Thursday, May 24, 2007


by Joyce Tremel

Seeing as I'm still brain dead from the Pennwriter's Conference, this post is going to be a rambling mess. In other words, if you're here to read something that makes sense, I'll excuse you now.

There's not much going on in Shaler these days. Most of our calls have been for EMS, lost dogs and cats, disorderly juveniles and people who lock themselves out of their cars. Yawn.

At home, I have more than enough to do. There's always laundry, cleaning, cooking, more laundry, gardening, more get the picture. But all this is boring, too. Sigh.

I'm calling it post-conference stress disorder. If it's not a real syndrome it should be. I don't know about anyone else, but the weekend was such a high for me. It was so nice to talk to people who know what the hell I'm talking about when I mention protagonists, villains, drafts and revisions. People who look at everything that happens and think, this would make a great story. People who chat about murder, bodies and autopsies over dinner without even flinching. My kind of people. This was the first conference where I felt like a "real writer" and not someone pretending to be one. I loved every minute of it.

At home after the conference, my family listened with interest--for about ten minutes. Then everyone wanted to tell me what they did while I was gone. I was back to mom and wife mode. Not a bad thing, but it was nice being a writer and nothing else, even temporarily.

Then on Monday it was back to work. I tried to tell the guys about the conference but all they were concerned about was how much overtime they were going to get working the new traffic detail where the railroad is replacing the tracks. I went back to my office where I could daydream about my next scene.

At least I had my book to work on this week. I could put to good use everything I learned at the conference. I'm itching to get it finished so I can start on the revisions and try Hallie Ephron's tips.
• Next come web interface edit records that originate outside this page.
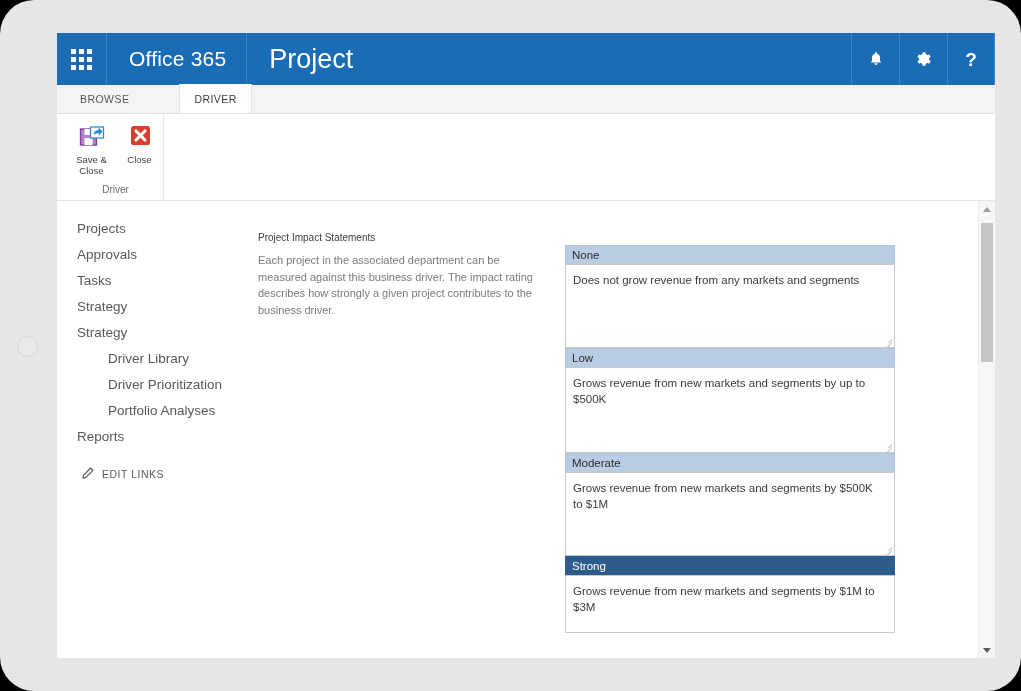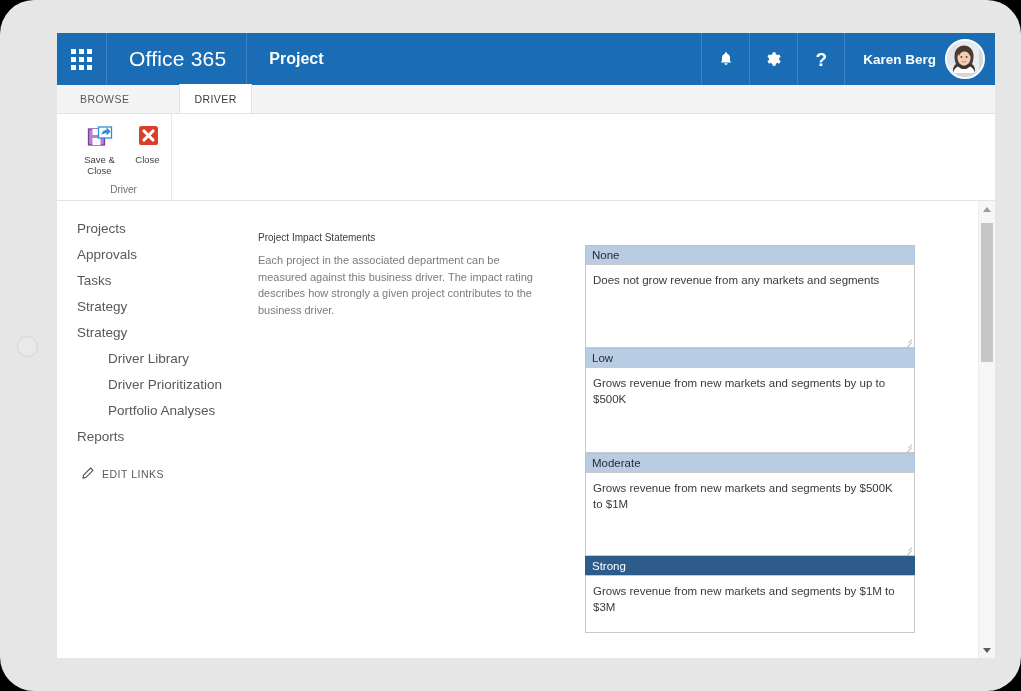"Project" #app-cell span { font-size: 16px -> 27px; font-weight: 700 -> 400 }
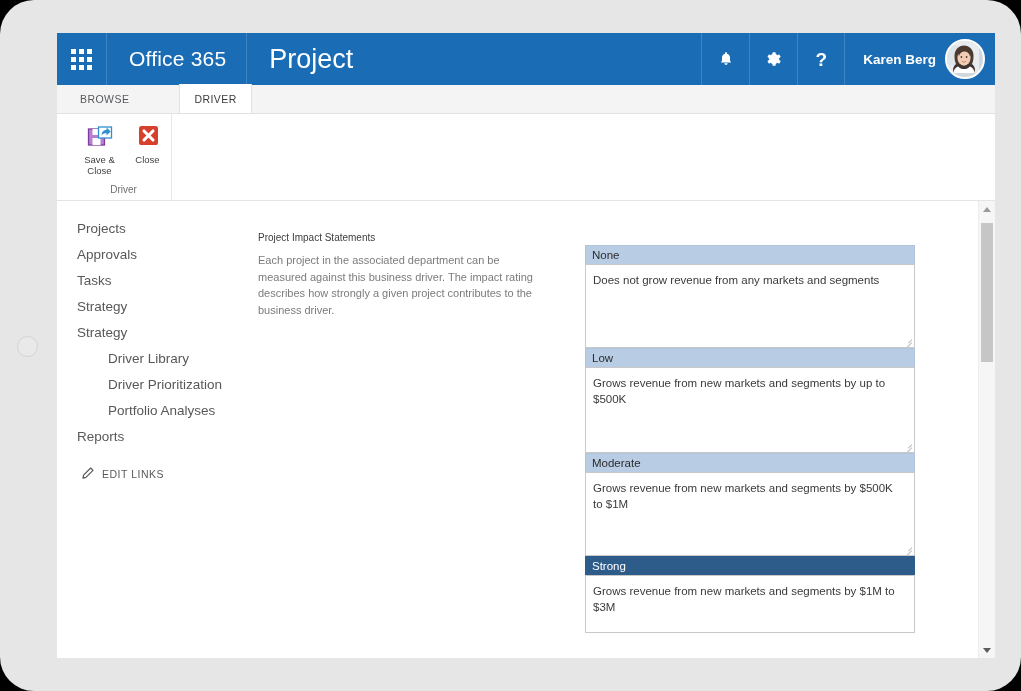"Karen Berg" div.sb-cell { html: <div> <span>Karen Berg</span> <div> <svg> <rect></rect> <rect></rect> <ellipse></ellipse> <path></path> <ellipse></ellipse> <path></path> <ellipse></ellipse> <ellipse></ellipse> <path></path> <path></path> </svg> </div> </div> -> none }
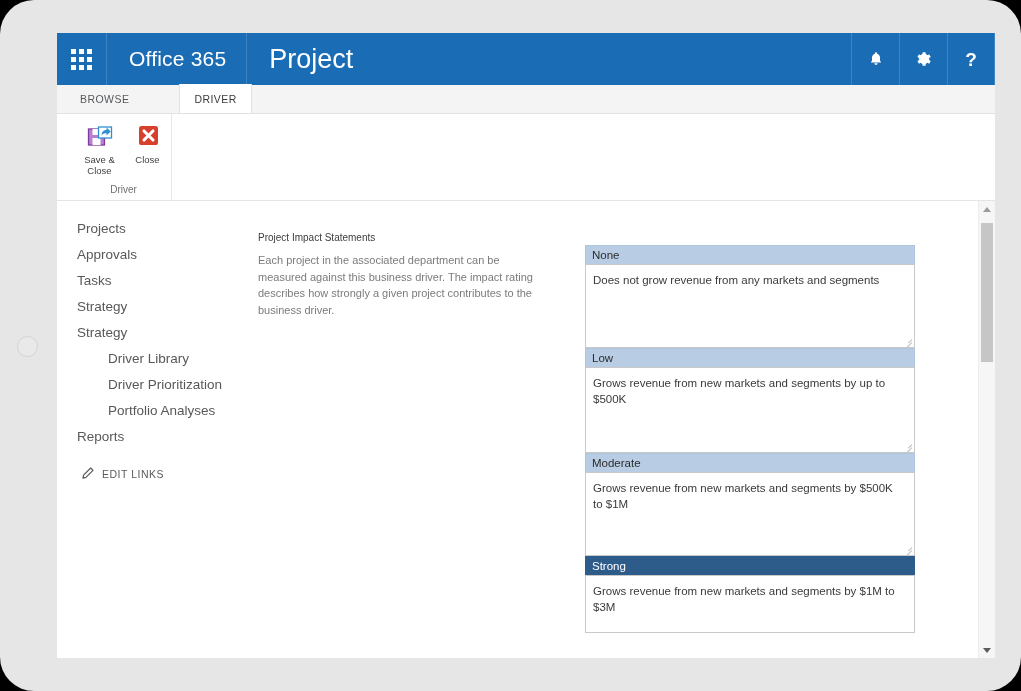"Save &" #ribbon-group { left: 19px -> 11px }
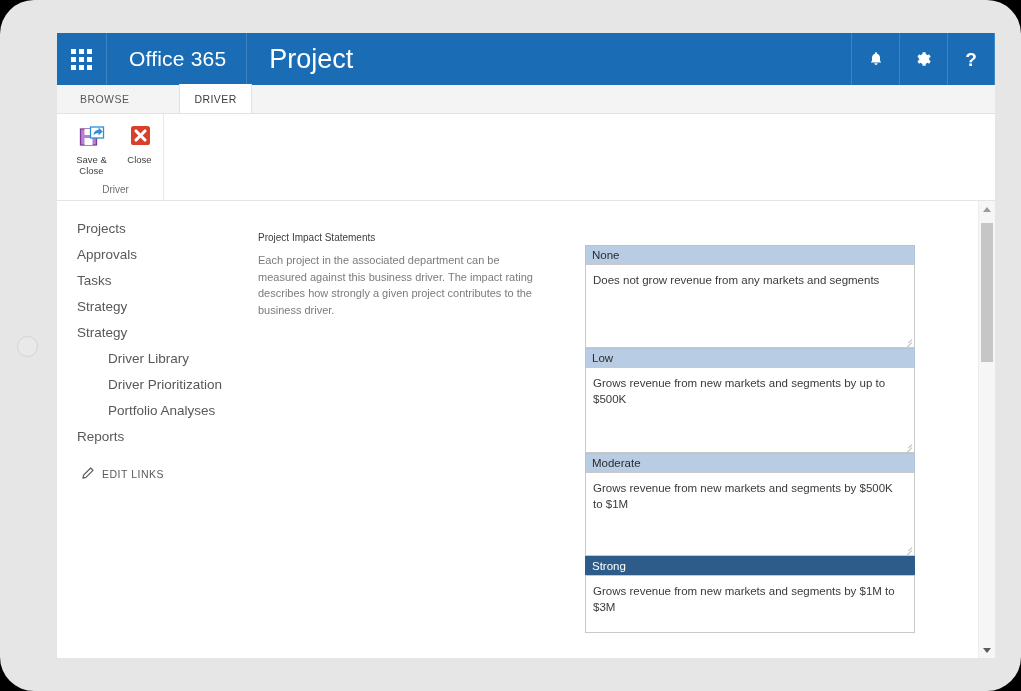"None" #panels { left: 528px -> 508px }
So, anyone who has been to a conference--either Pennwriters or another one--tell us about your experience. Did you suffer from post-conference stress disorder? How did you deal with the aftermath of real life? Who else is already planning for the next one?


Anonymous said...

Joyce, I don't have post-conference stress disorder because, boo-hoo, I was unable to attend this year. I guess you could say, then, I'm dealing with conference-envy. I wish, I wish I had been there!

Congratulations to Sandy and Kristine for winning writing awards and to Mike for his manuscript request. It sounds like everyone had a great time.

Joyce, I'd love to hear more about Hallie Ephron's tips!

Good luck with the revisions!

Anonymous said...

Joyce, I know how you feel. The mark of a good conference, I think, is when you come home feeling both creatively invigorated and physically exhausted. I'm so glad I decided to attend this year!

Anonymous said...

I crashed a lot sooner than you, Joyce, but experienced the high, too. We may be getting that feeling, too, because that is where we belong. It was a great experience, but I think my exhaustion was both mental and physical. And all we did was just sit there!

Maddy said...

Just give me the chance to go to a conference - any conference about anything!

Anonymous said...

Yes, the conference was a high and I was exhausted after. But starting my new job the next day, I can hardly say my week was boring. At least, being new there, I had an excuse for wandering around like a zombie: I didn't know where anything was!

I can read the blogs from work, but not the comments and I can't write back. I have to say, it makes me feel very disconnected.